> WHAT THE TASK REQUIRES: Reproduce each line from the records that holds "width".

Web page revision data

++++++++++

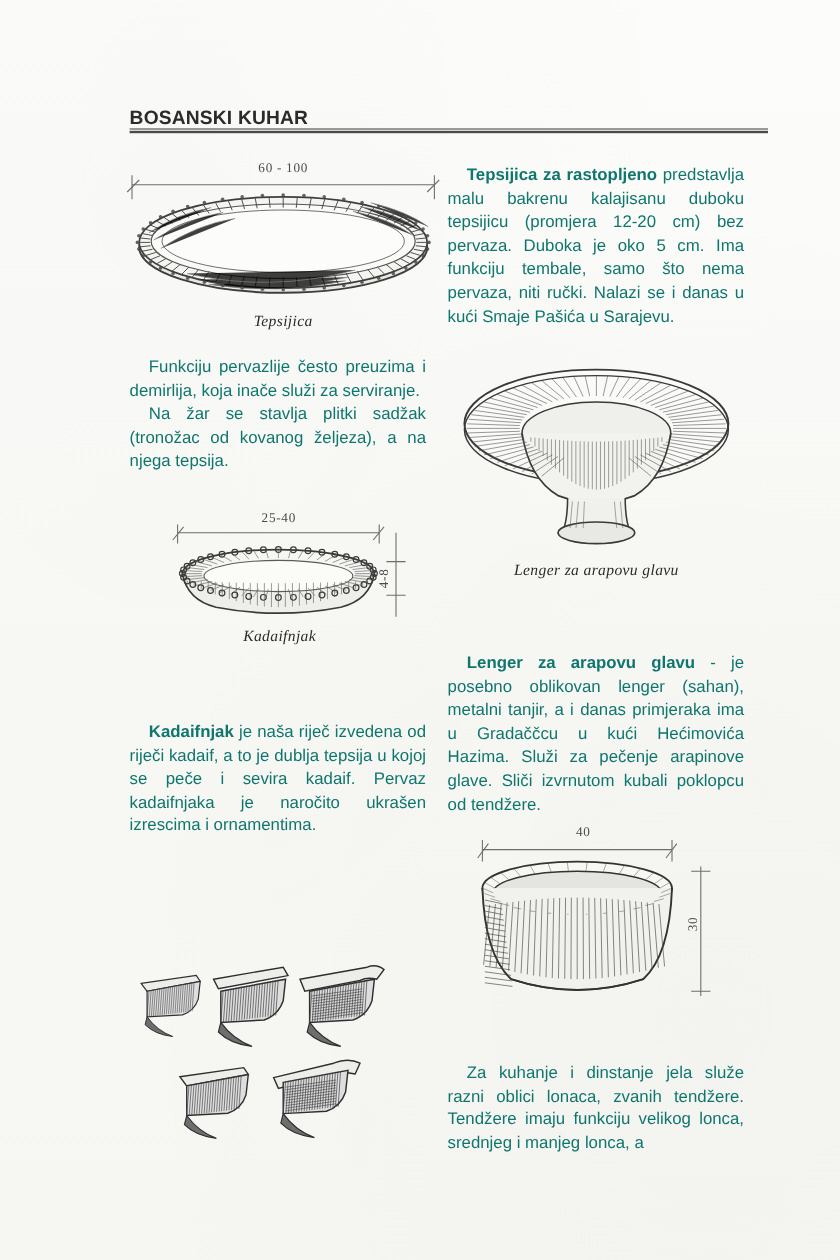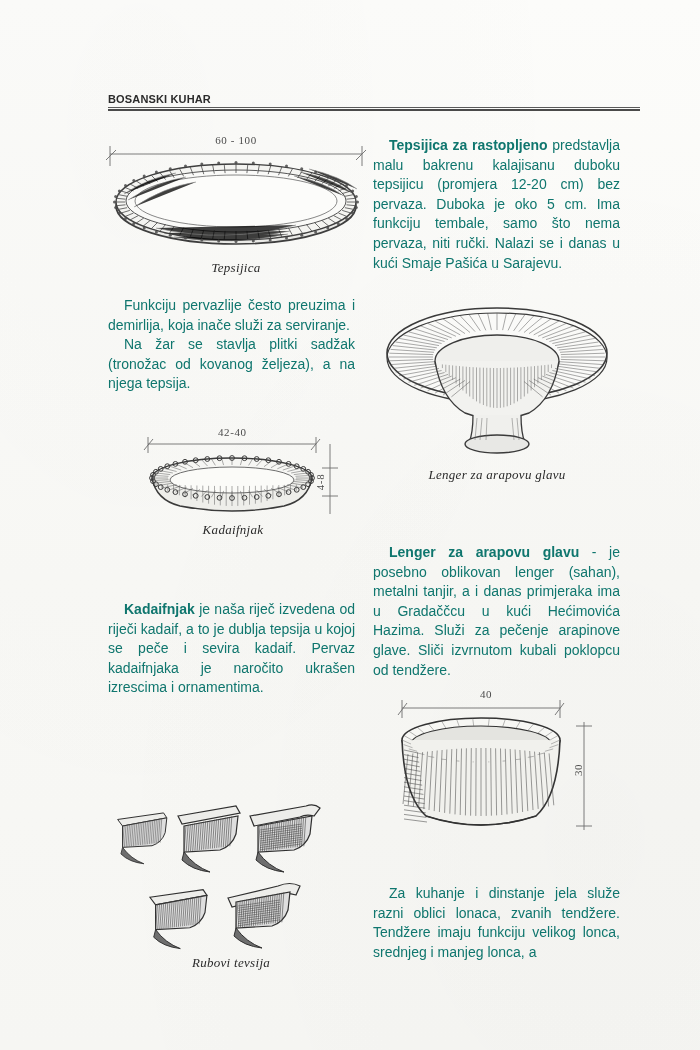--- a/index.html
+++ b/index.html
@@ -33,7 +33,7 @@
     width: 532px;
   }
   .hdr-line1 {
-    font-size: 11px;
+    font-size: 16px;
     font-weight: bold;
     letter-spacing: 0.15px;
     color: #2b2b2b;

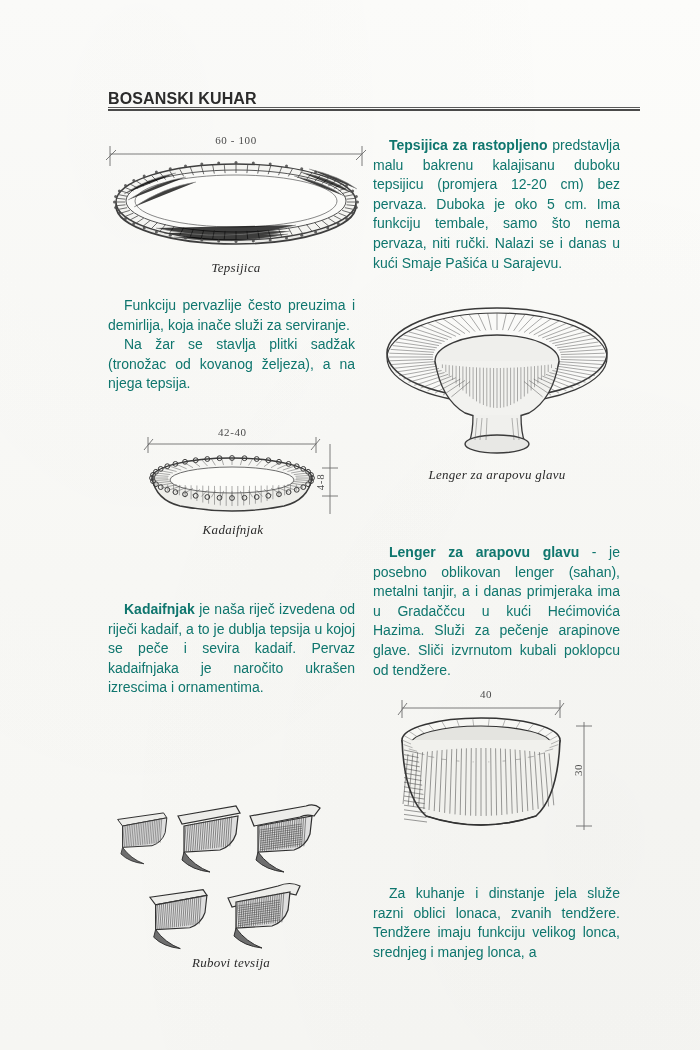--- a/index.html
+++ b/index.html
@@ -410,7 +410,7 @@
 </div>
 
 <div class="fig" style="left:140px; top:428px; width:208px;">
-  <div class="dim-label" style="position:absolute; left:78px; top:-2px;">42-40</div>
+  <div class="dim-label" style="position:absolute; left:78px; top:-2px;">25-40</div>
   <div class="dim-label vert" style="position:absolute; left:172px; top:48px;">4-8</div>
   <svg width="208" height="92" viewBox="0 0 208 92">
     <g class="dimline">

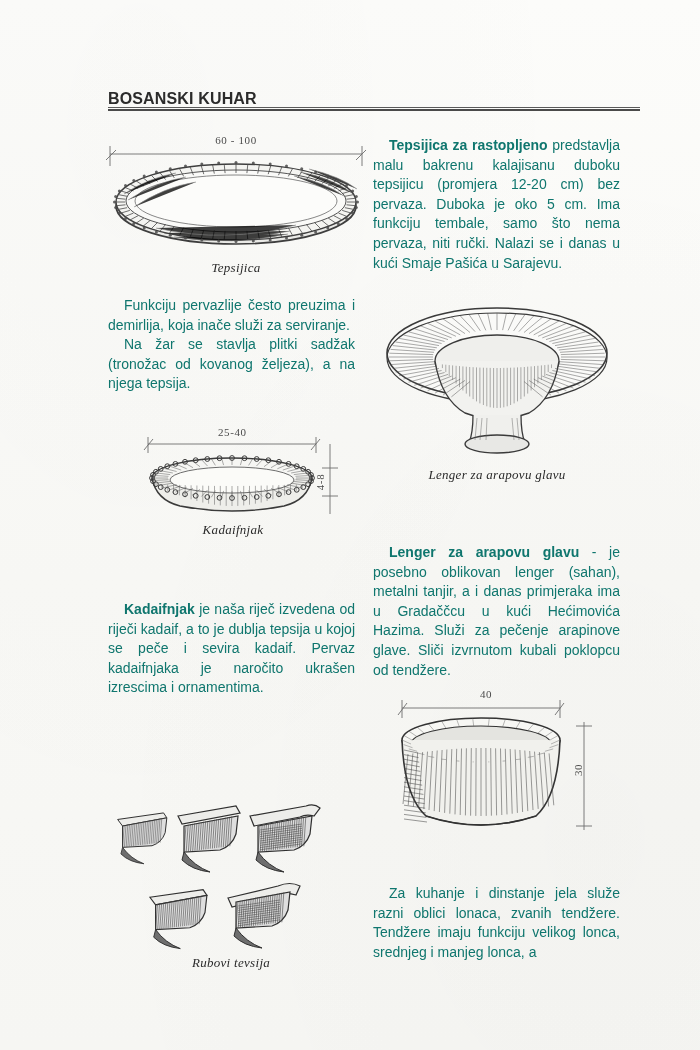--- a/index.html
+++ b/index.html
@@ -844,7 +844,6 @@
         </g>
       </g>
   </svg>
-  <div class="caption" style="margin-top:0px;">Rubovi tevsija</div>
 </div>
 
 <div class="col col-right" style="top:884px;">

++++++++++

> ANSWER BELOW:
     width: 532px;
 <div class="fig" style="left:140px; top:428px; width:208px;">
   <svg width="208" height="92" viewBox="0 0 208 92">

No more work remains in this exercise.